● **Directions**
Collect all lines from the records below that include the word "size".

Stored dataset items:
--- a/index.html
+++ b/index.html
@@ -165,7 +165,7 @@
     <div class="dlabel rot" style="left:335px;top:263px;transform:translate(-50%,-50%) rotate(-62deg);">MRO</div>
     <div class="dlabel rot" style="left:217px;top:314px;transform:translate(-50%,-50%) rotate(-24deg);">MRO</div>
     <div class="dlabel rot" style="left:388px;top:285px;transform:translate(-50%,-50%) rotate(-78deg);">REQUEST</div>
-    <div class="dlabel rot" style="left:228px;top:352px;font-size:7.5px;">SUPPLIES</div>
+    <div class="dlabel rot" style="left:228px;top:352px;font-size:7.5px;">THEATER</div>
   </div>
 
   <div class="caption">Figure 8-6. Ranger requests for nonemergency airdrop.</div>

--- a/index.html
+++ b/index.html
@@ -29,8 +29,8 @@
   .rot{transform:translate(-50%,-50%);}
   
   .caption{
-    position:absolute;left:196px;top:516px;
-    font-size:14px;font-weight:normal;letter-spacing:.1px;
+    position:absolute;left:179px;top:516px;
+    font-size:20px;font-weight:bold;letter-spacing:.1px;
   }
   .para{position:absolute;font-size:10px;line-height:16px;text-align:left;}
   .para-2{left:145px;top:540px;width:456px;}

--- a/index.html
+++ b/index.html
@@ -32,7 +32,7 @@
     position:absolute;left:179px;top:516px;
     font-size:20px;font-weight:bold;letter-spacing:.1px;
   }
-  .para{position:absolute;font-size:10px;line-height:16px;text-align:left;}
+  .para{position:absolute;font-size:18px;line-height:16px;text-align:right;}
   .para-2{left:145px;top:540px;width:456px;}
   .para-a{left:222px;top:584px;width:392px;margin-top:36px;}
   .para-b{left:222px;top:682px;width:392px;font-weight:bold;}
* * *
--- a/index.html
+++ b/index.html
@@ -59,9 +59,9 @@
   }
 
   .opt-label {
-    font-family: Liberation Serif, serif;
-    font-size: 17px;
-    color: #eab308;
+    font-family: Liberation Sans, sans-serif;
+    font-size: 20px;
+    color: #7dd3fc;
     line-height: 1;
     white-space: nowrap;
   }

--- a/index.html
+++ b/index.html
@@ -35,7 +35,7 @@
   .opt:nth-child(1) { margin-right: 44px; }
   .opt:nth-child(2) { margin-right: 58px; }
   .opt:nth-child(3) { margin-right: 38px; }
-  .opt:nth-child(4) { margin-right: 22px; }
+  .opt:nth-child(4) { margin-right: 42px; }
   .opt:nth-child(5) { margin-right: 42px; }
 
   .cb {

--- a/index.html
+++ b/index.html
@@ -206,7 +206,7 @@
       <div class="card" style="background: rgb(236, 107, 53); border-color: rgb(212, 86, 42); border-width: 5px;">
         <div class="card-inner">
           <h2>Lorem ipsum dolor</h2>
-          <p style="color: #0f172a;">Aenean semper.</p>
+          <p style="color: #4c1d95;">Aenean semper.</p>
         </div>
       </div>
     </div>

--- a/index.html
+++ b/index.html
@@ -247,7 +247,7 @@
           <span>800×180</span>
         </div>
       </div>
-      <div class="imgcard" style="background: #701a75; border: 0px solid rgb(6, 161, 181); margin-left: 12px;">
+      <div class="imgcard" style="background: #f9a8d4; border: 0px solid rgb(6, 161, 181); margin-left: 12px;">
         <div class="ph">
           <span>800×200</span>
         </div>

● **The completed task**
-    <div class="dlabel rot" style="left:228px;top:352px;font-size:7.5px;">SUPPLIES</div>
+    <div class="dlabel rot" style="left:228px;top:352px;font-size:7.5px;">THEATER</div>
-    font-size:14px;font-weight:normal;letter-spacing:.1px;
+    font-size:20px;font-weight:bold;letter-spacing:.1px;
   .para{position:absolute;font-size:10px;line-height:16px;text-align:left;}
     font-size:20px;font-weight:bold;letter-spacing:.1px;
-  .para{position:absolute;font-size:10px;line-height:16px;text-align:left;}
+  .para{position:absolute;font-size:18px;line-height:16px;text-align:right;}
-    font-size: 17px;
+    font-size: 20px;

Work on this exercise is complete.